◆ **WHAT IS BEING ASKED**
Output the records exactly as they appear, with no pictures included.

Collected data:
━━━━━━━━━━━━━━━━━━━━

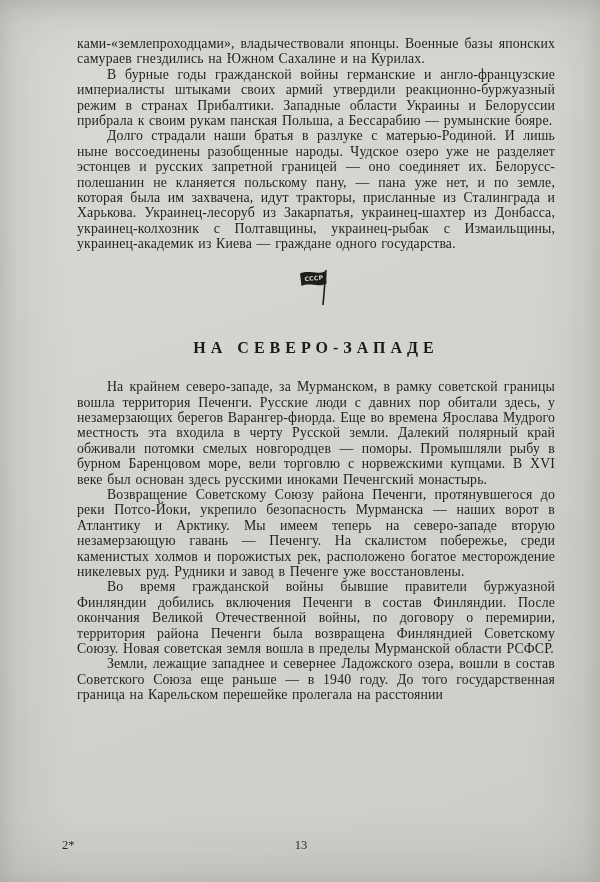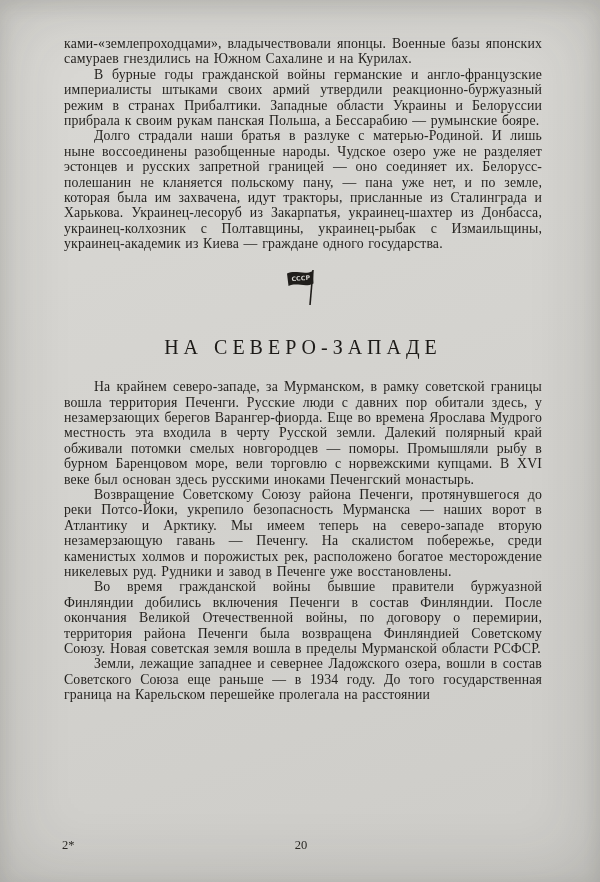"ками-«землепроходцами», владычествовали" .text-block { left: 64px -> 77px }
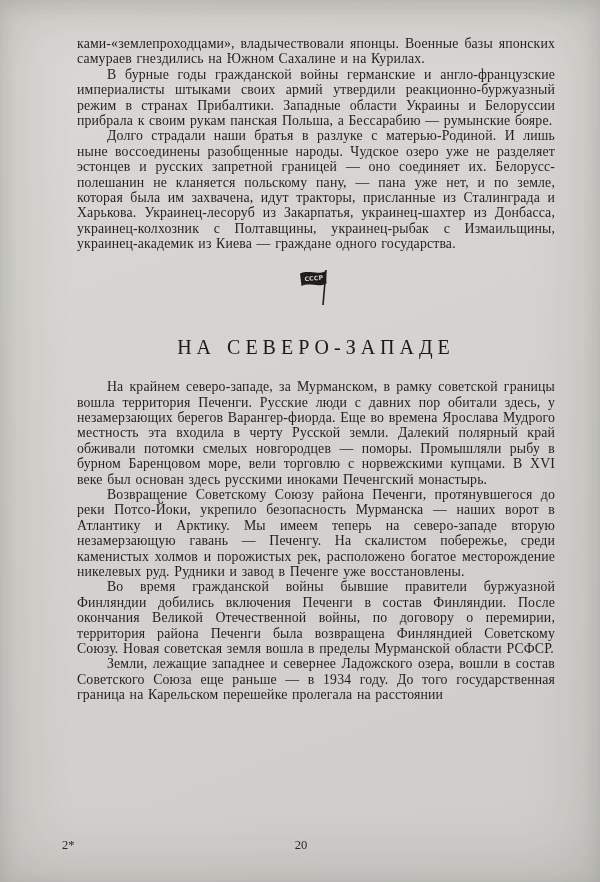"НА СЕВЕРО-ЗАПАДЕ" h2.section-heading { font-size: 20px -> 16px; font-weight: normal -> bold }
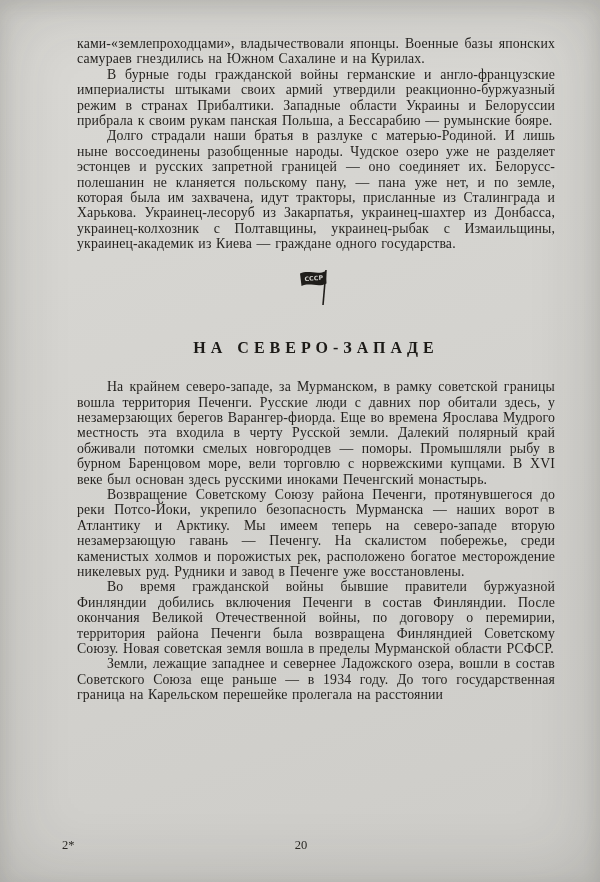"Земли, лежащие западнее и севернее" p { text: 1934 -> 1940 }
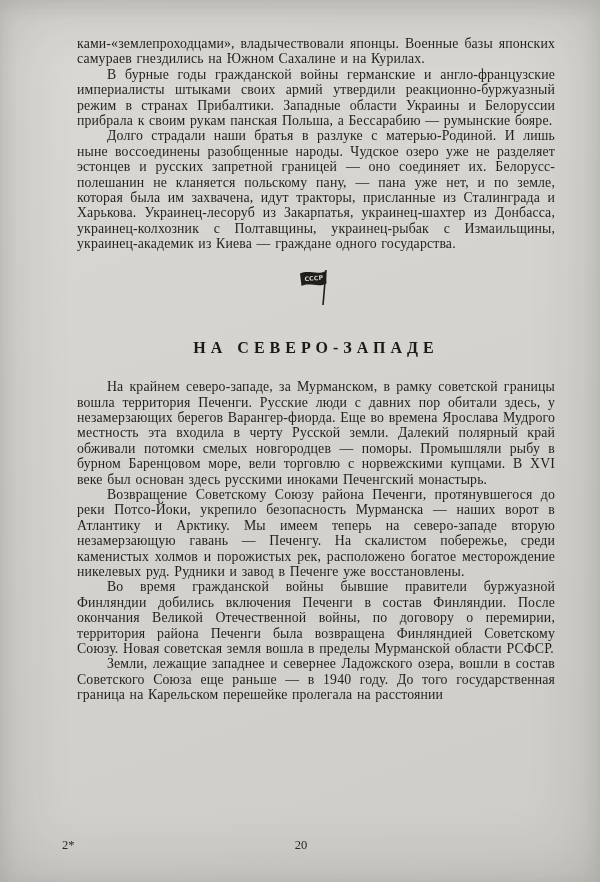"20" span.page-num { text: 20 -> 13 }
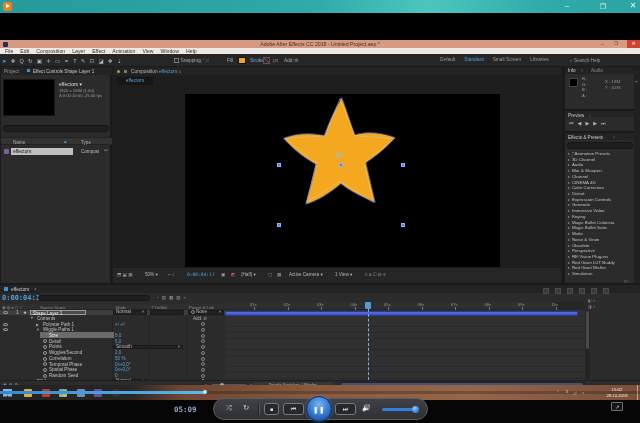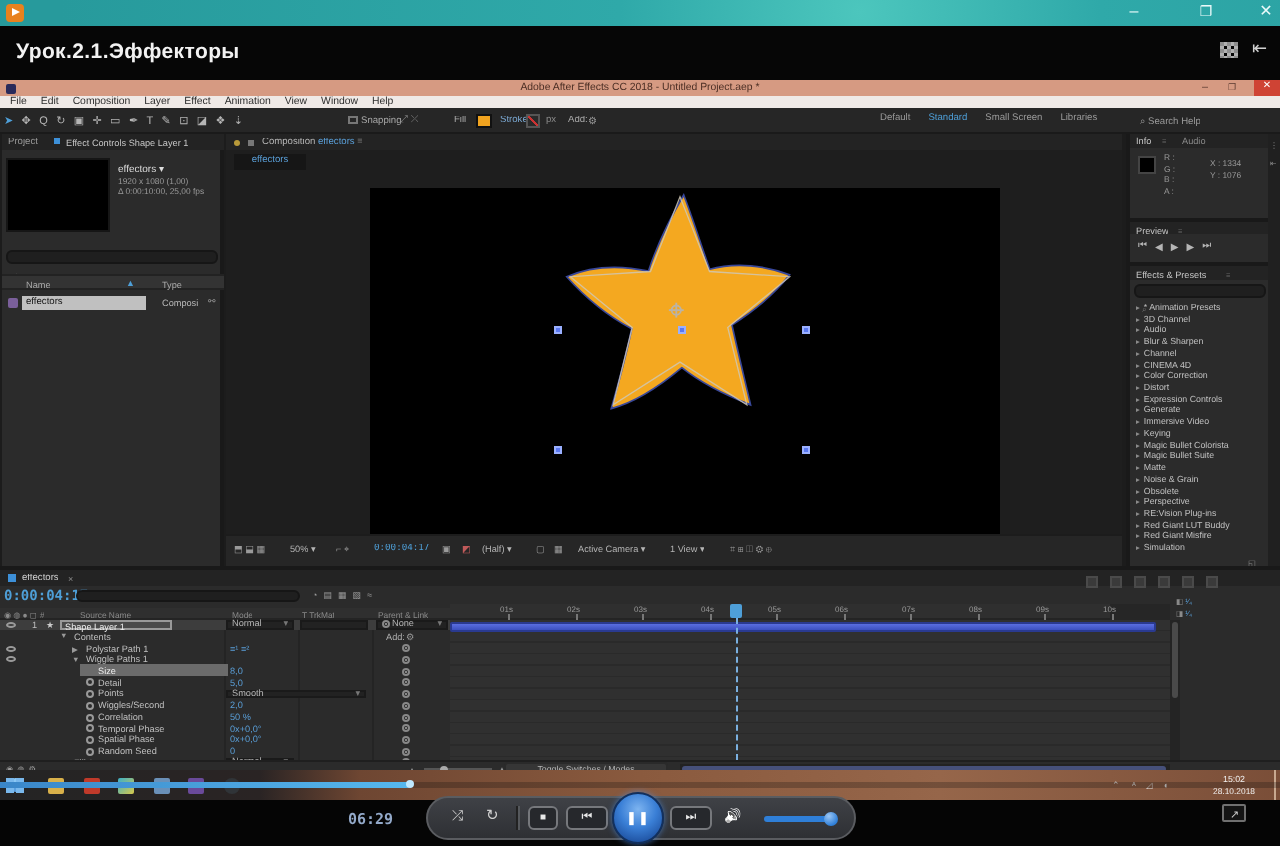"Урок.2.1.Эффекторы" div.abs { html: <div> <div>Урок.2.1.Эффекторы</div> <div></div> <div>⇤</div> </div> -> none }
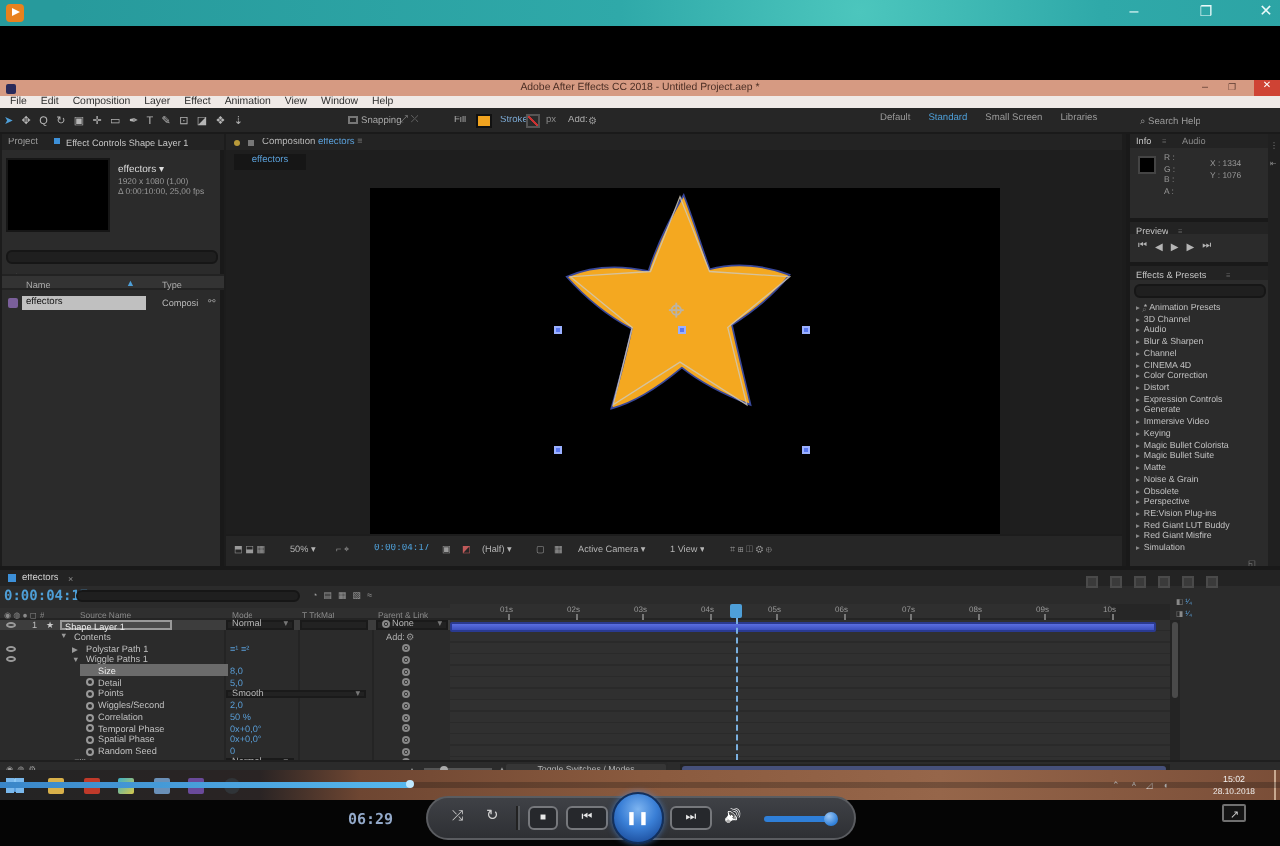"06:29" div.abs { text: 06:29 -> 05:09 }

━━━━━━━━━━━━━━━━━━━━

◆ **SOLVED EXERCISE**
"ками-«землепроходцами», владычествовали" .text-block { left: 64px -> 77px }
"НА СЕВЕРО-ЗАПАДЕ" h2.section-heading { font-size: 20px -> 16px; font-weight: normal -> bold }
"Земли, лежащие западнее и севернее" p { text: 1934 -> 1940 }
"20" span.page-num { text: 20 -> 13 }
"Урок.2.1.Эффекторы" div.abs { html: <div> <div>Урок.2.1.Эффекторы</div> <div></div> <div>⇤</div> </div> -> none }
"06:29" div.abs { text: 06:29 -> 05:09 }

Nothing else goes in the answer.